You are viewing a plain text version of this content. The canonical link for it is here.
Posted to users@kafka.apache.org by Dhirendra Singh <dh...@gmail.com> on 2020/12/23 05:11:16 UTC

Producer batch size

Hi,
I have a question related to batch.size producer configuration.
What happens when batch.size has reached and the producer app thread sends
more data ?
Does the thread block till space becomes available in the buffer
containing the batch ?

Thanks,
Dhirendra.

Re: Producer batch size

Posted by Dhirendra Singh <dh...@gmail.com>.
Thanks Steve !
And yes by buffer.size i mean batch.size.

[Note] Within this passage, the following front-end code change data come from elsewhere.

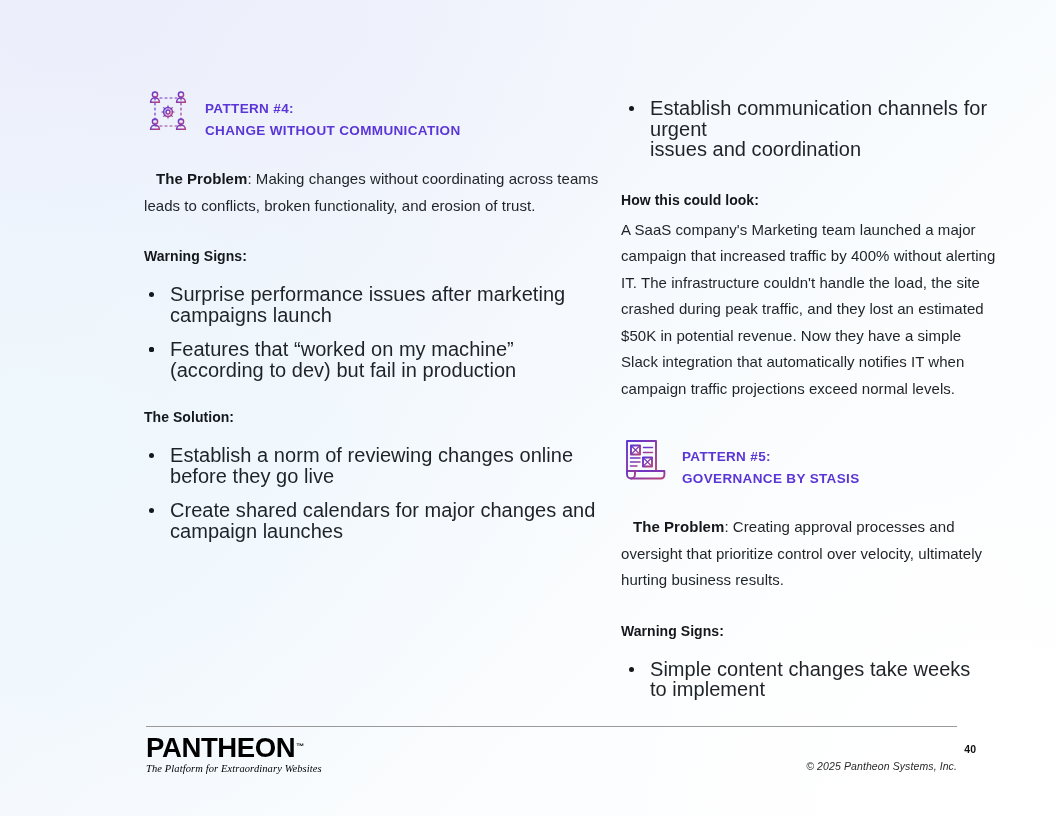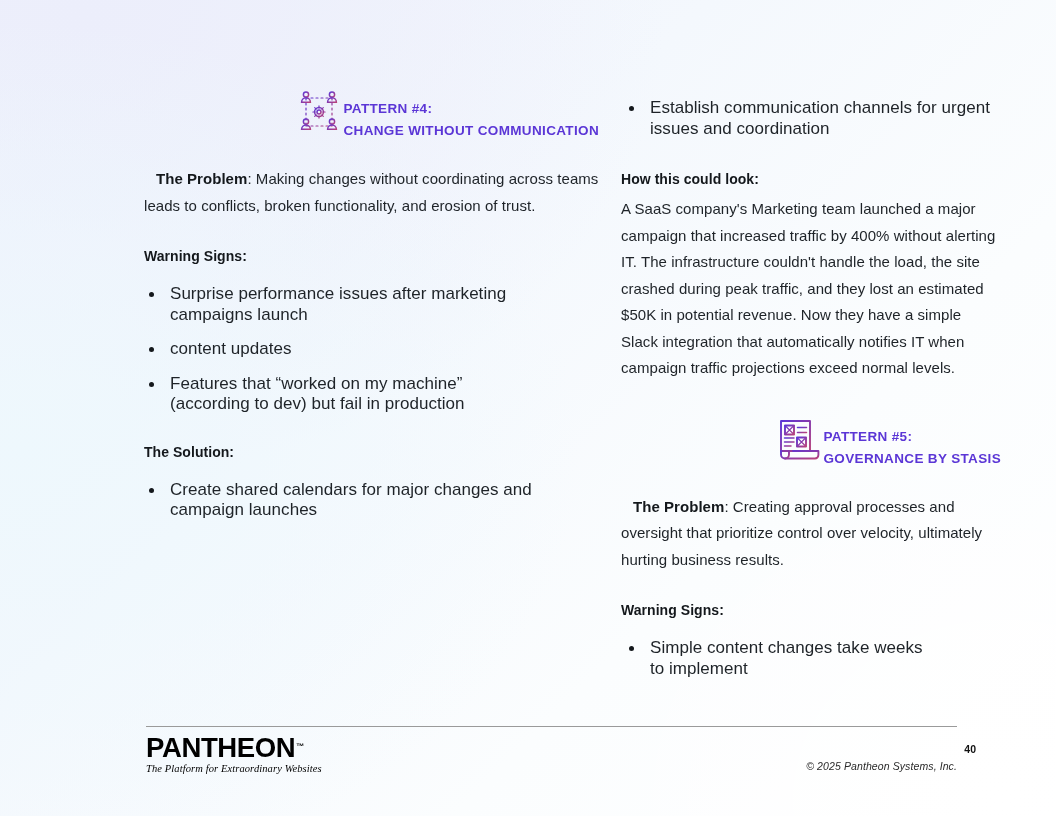--- a/index.html
+++ b/index.html
@@ -42,7 +42,7 @@
   .pattern-head {
     display: flex;
     align-items: flex-start;
-    justify-content: flex-end;
+    gap: 13px;
   }
   .pattern-icon {
     width: 48px;

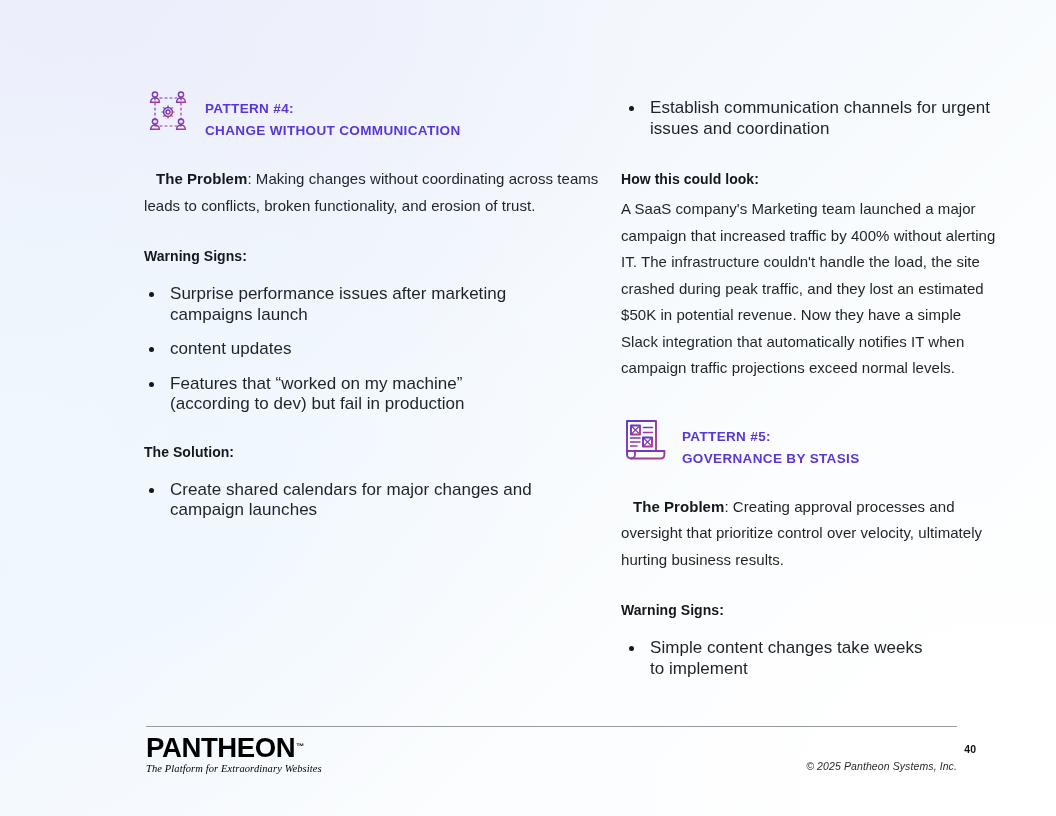--- a/index.html
+++ b/index.html
@@ -88,7 +88,7 @@
   ul.bullets li {
     position: relative;
     padding-left: 26px;
-    font-size: 17px;
+    font-size: 20px;
     line-height: 20.5px;
     color: #1e2328;
     margin-bottom: 14px;

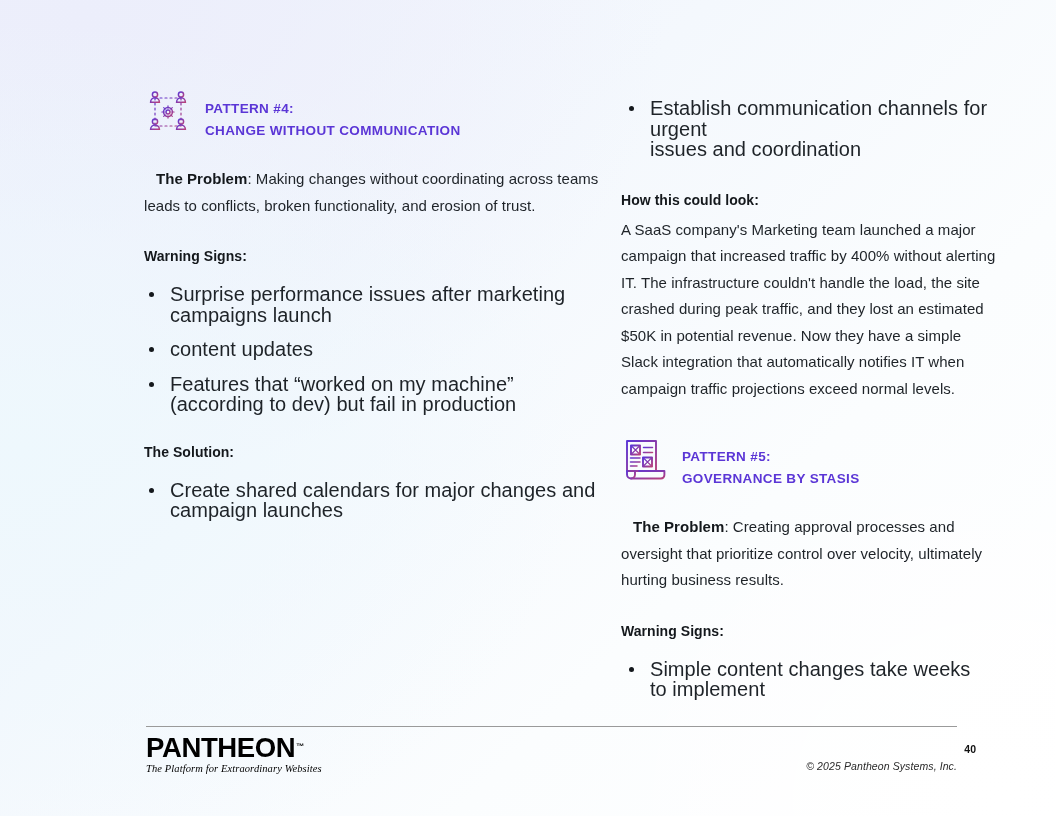--- a/index.html
+++ b/index.html
@@ -234,7 +234,6 @@
           <span class="l2">campaigns launch</span>
         </li>
         <li>
-          <span class="l2">content updates</span>
         </li>
         <li>
           <span>Features that “worked on my machine”</span>

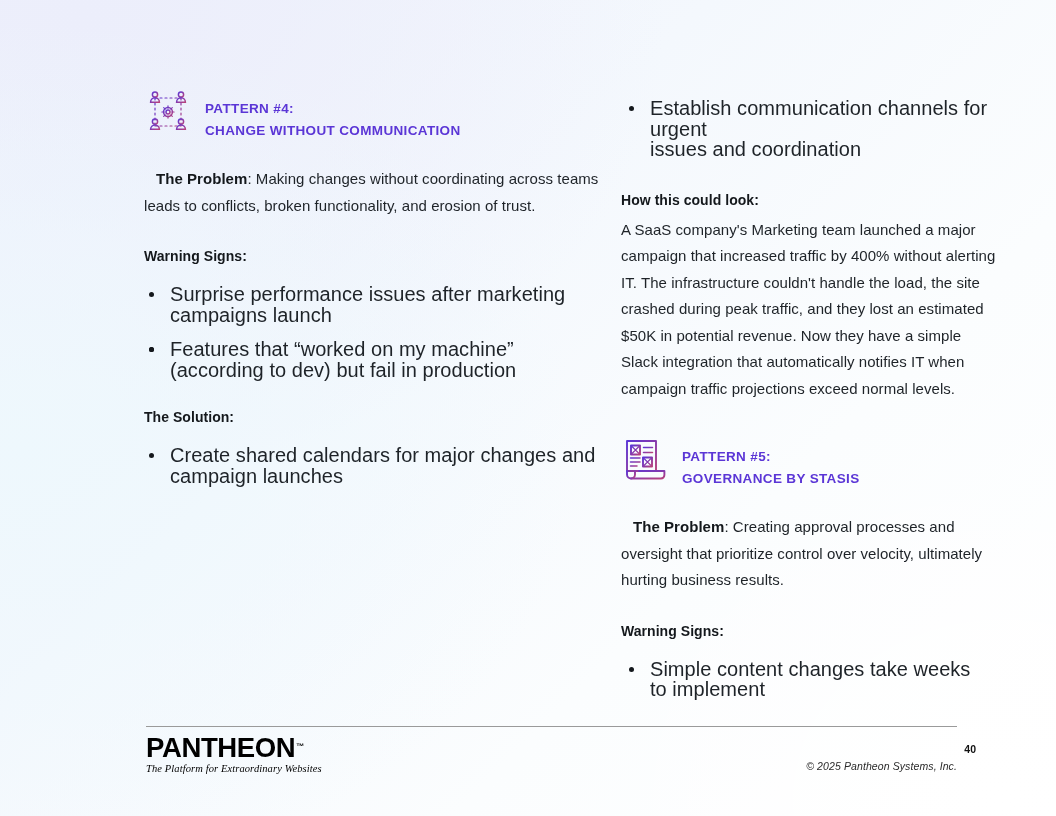--- a/index.html
+++ b/index.html
@@ -244,6 +244,10 @@
       <div class="sec-label">The Solution:</div>
       <ul class="bullets">
         <li>
+          <span>Establish a norm of reviewing changes online</span>
+          <span class="l2">before they go live</span>
+        </li>
+        <li>
           <span>Create shared calendars for major changes and</span>
           <span class="l2">campaign launches</span>
         </li>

Sorry for the typo.
Let me restate my question.
Lets assume producer i/o thread responsible to sending the messages to
brokers is slow and app thread calling send method is very fast.
While producer i/o thread is busy sending messages to brokers, app thread
which is writing the message to buffer wrote messages upto the batch.size.
What happens in this scenario ?
does the app thread continue to write to the same batch or it create a new
batch ?
If it continue to write to the same batch then i/o thread when available
send all the messages in the batch or only messages upto batch.size ?
If it create new batch then i/o thread when available send all the batches
or one batch at a time ?

Thanks,
Dhirendra.


On Thu, Dec 24, 2020 at 9:28 PM Steve Howard <st...@confluent.io>
wrote:

> If by buffer.size you mean batch.size, no it is very relevant.  The
> buffer.memory space is used to ensure the application can still produce
> messages for a period of time until the producer can keep up with the
> application.  The total time the producer has available to catch up is the
> sum of how long it takes to fill the default of 32MB + max.block.ms.
>
> batch.size controls (to some extent) how often the producer
> thread publishes messages to Kafka.  At a default of only 16K, it is a very
> small fraction of the size of the local buffer (buffer.memory) used to
> store messages prior to transmission.  This configuration however, can
> greatly affect throughput as well as latency.  If you increase batch.size
> to 1MB from the default of 16K, you will see far less roundtrips from the
> producer to Kafka.  This can often greatly increase the throughput of your
> application.  Conversely, if you set it to 0, you effectively disable
> batching, but may see improvements in latency.  The differences can be very
> large and noticeable to the application.
>
>
> On Wed, Dec 23, 2020 at 11:48 PM Dhirendra Singh <dh...@gmail.com>
> wrote:
>
> > Thanks steve !
> > So if I understand correctly, the number of messages buffered can be
> > greater than batch.size upto buffer.memory if the app is sending data
> > faster than the producer i/o thread can send to broker.
> > In this situation buffer.size becomes irrelevant. no ?
> >
> > Thanks,
> > Dhirendra.
> >
> > On Wed, Dec 23, 2020 at 11:36 PM Steve Howard <steve.howard@confluent.io
> >
> > wrote:
> >
> > > Hi Dhirenda,
> > >
> > > As long as buffer.memory (default 32MB) has space, the producer will
> > > continue to write here.  If that is exhausted, eventually the producer
> > will
> > > throw...
> > >
> > > org.apache.kafka.common.errors.TimeoutException: Failed to allocate
> > memory
> > > within the configured max blocking time 60000 ms
> > >
> > > The 60 seconds it is given to dutifully clear some room in
> buffer.memory
> > by
> > > successfully sending messages is controlled by max.block.ms.
> > >
> > > Thanks,
> > >
> > > Steve
> > >
> > > On Wed, Dec 23, 2020 at 12:11 AM Dhirendra Singh <
> dhirendraks@gmail.com>
> > > wrote:
> > >
> > > > Hi,
> > > > I have a question related to batch.size producer configuration.
> > > > What happens when batch.size has reached and the producer app thread
> > > sends
> > > > more data ?
> > > > Does the thread block till space becomes available in the buffer
> > > > containing the batch ?
> > > >
> > > > Thanks,
> > > > Dhirendra.
> > > >
> > >
> >
>

Re: Producer batch size

Posted by Steve Howard <st...@confluent.io>.
If by buffer.size you mean batch.size, no it is very relevant.  The
buffer.memory space is used to ensure the application can still produce
messages for a period of time until the producer can keep up with the
application.  The total time the producer has available to catch up is the
sum of how long it takes to fill the default of 32MB + max.block.ms.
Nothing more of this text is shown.